◆ **EXERCISE GOAL**
Set down the line containing "What's next ?" and every line that follows it in the listing below, exactly as written and with nothing added.

◆ **PROVIDED MATERIAL**
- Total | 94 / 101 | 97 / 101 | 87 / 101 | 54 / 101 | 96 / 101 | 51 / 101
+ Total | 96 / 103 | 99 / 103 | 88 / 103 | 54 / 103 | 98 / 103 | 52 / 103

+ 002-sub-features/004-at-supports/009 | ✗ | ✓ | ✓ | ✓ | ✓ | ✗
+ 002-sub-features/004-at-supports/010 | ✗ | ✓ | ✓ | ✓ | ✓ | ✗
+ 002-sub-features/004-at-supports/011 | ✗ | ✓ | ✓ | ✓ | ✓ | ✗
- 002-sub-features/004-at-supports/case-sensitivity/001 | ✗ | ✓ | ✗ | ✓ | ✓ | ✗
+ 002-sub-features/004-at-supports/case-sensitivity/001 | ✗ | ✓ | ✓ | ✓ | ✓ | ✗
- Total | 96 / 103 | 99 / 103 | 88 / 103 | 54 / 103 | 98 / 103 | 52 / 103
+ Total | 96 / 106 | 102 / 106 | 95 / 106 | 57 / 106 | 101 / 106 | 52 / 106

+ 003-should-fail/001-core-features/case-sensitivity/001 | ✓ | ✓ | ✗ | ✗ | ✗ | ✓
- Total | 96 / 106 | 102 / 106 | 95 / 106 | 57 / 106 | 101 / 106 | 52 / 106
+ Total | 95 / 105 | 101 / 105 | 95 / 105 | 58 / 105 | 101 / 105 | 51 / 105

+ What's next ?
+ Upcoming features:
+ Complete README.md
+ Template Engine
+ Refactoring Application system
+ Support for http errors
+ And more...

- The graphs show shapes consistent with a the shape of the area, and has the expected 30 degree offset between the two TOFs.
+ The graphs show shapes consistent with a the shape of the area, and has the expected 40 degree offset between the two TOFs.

◆ **RESPONSE TO THE EXERCISE**
+ What's next ?
+ Upcoming features:
+ Complete README.md
+ Template Engine
+ Refactoring Application system
+ Support for http errors
+ And more...

- The graphs show shapes consistent with a the shape of the area, and has the expected 30 degree offset between the two TOFs.
+ The graphs show shapes consistent with a the shape of the area, and has the expected 40 degree offset between the two TOFs.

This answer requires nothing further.